Birkaç gün önce "UMUT" adlı bir Türk filmi seyrettim. Bir babanın fedakarlığı... Oğlunu yaşatmak için kendi kalbini başkasına bağışlayan ve hayatından olan bir babanın dramı... UMUT'u seyretmeyi herkese tavsiye edebilirim.



Türü : Dram
Yönetmen : Murat Aslan
Senaryo : Murat Aslan
Müzik : Mazlum Çimen
Yapım yılı : 2008
Gösterim tarihi : 27 Şubat 2009
Dağıtıcı : Özen Film
Oyuncular : Zafer Algöz , Zeynep Tokuş , Fikret Hakan , Selim Erdoğan , Yılmaz Güney

-11/11/2010
Yazdan çalınan günleri yaşıyoruz, ama kış geliyor. Haftaya da kurban bayramı... Çocukluğumun güzel bayramlarını ana kıstas kabul edecek olursam, bayramdan pek bir şey anlayamıyorum, ama umarım ki nice bayramlarda nefes almak nasibimiz olur...

-04/12/2010
Bugün Kayseri'den geldim...

-08/12/2010
Kış gelemiyor. Çok sıcak bir hava var. Kendimi çok yorgun hissediyorum bu sıralar. Uyumak istiyorum, ama zaman bulamıyorum. Hayal kırıklığına ne demeli? Sabır, sabır ve yine sabır... Müşfik bir kasap ve kesilmeyi bekleyen kuzu mu? Hayır, milyon defa hayır. Kindar mıyım? Hayır, ama haksızlık karşısında susan dilsiz şeytan değil midir? Mazluma kin duymaktan utanırım, ama kafamı kıran zalimi de asla unutamam. Bu sabah yine başım ağrıyor ve yine yazdan çalınan bir hava. Bulunduğum yer sahile çok yakın. Kendimi sahile atabilsem ve denizin mavisinde kaybolabilsem. Ne olurdu kuşlar gibi göklerde süzülebilseydim, ne olurdu denizin mavisinde kendimi unutabilseydim.

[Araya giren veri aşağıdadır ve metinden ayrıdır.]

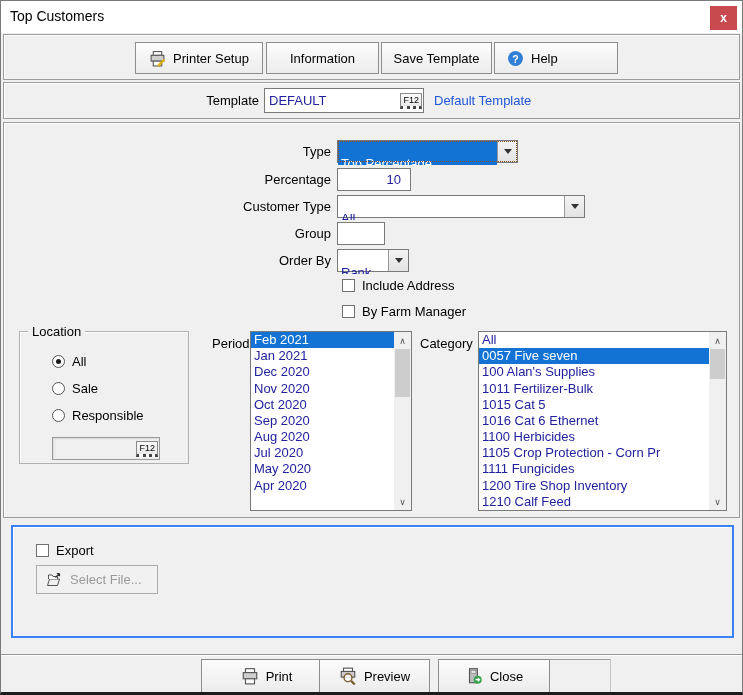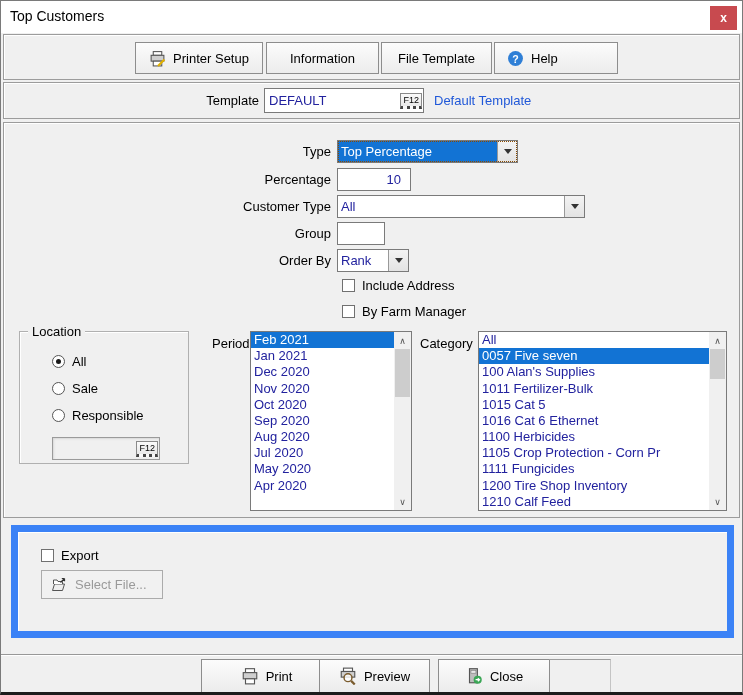"File Template" span { text: File -> Save }
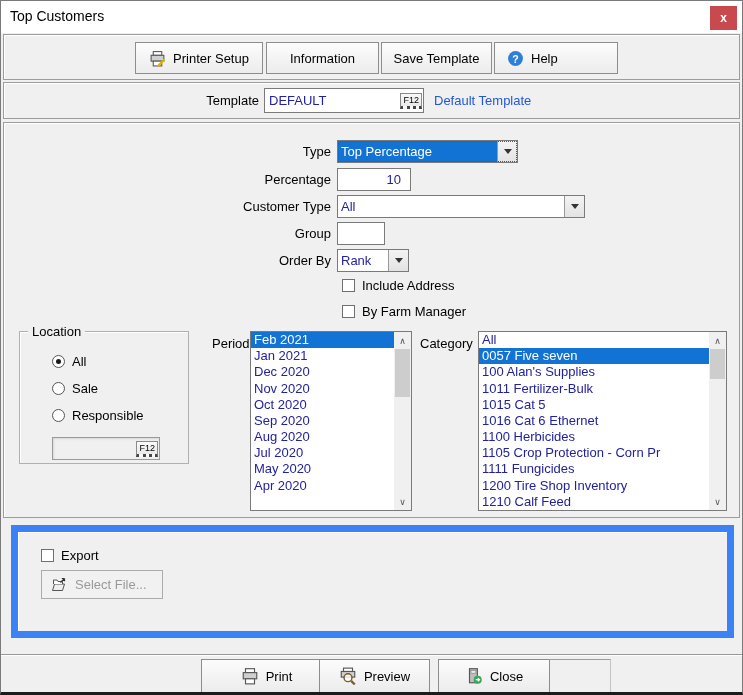"Top Percentage" .combo-value { padding: 0 3px -> 12px 3px }
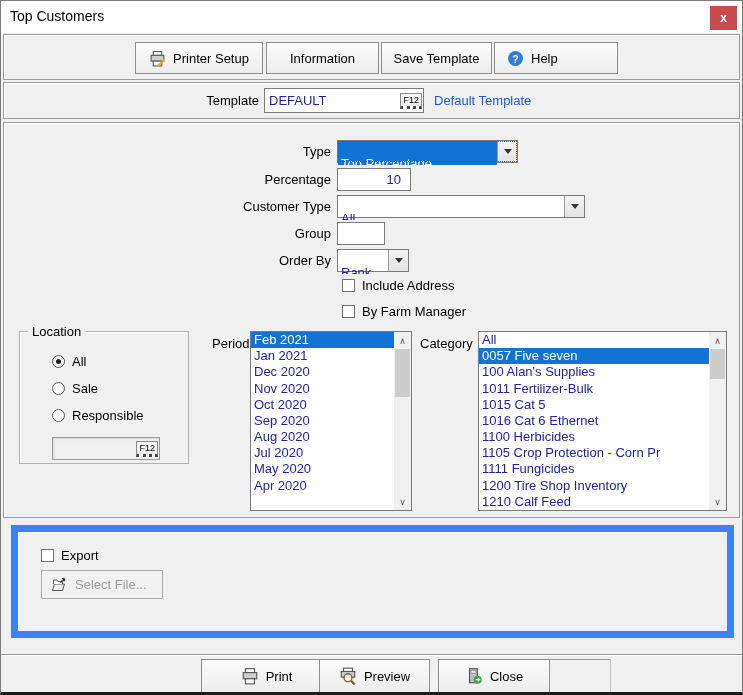"Export" .export-panel { border: 7px solid #3b82f6 -> 2px solid #3b82f6 }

Mersin'de hava çok güzel. Öğle arasında yemek yemedim, ama biraz dolaştım. Sahile inmedim, ama çarşıda dolaştım. Hediyelik eşya satan dükkanlara baktım, ama hep aynı bayat tasarımlar... Hediye kültürümüz olmadığı ne kadar da çok belli! Öğle yemeği yerine iki tane kır pidesi aldım. Aslında hamur işlerinden nefret edecek duruma geldim, ama tek başıma lokantaya gitmekten çok hoşlanmıyorum. Hava çok güzel, insanlar hep dışarıda, ama ben yine muhalifim, yine bekleyişteyim. Hayatta sadece bu an vardır. Geçmiş ölmüştür ve gelecek doğmamıştır. Bazı şeyler haktır ve başkalarının gerzekliği yüzünden en temel haklarıma sahip olamamaktan dolayı sinirleniyorum. Gerzek insanlar, gerzek bekleyişler ve gerzek düşünceler... Bu benim hayatım ve hayatımı kendim yönetmek istiyorum. Gerzekler yüzünden bekleyen, sinir olan ve günlerini tüketen ben... Gerzek insanlar, gerzek bekleyişler ve gerzek düşünceler...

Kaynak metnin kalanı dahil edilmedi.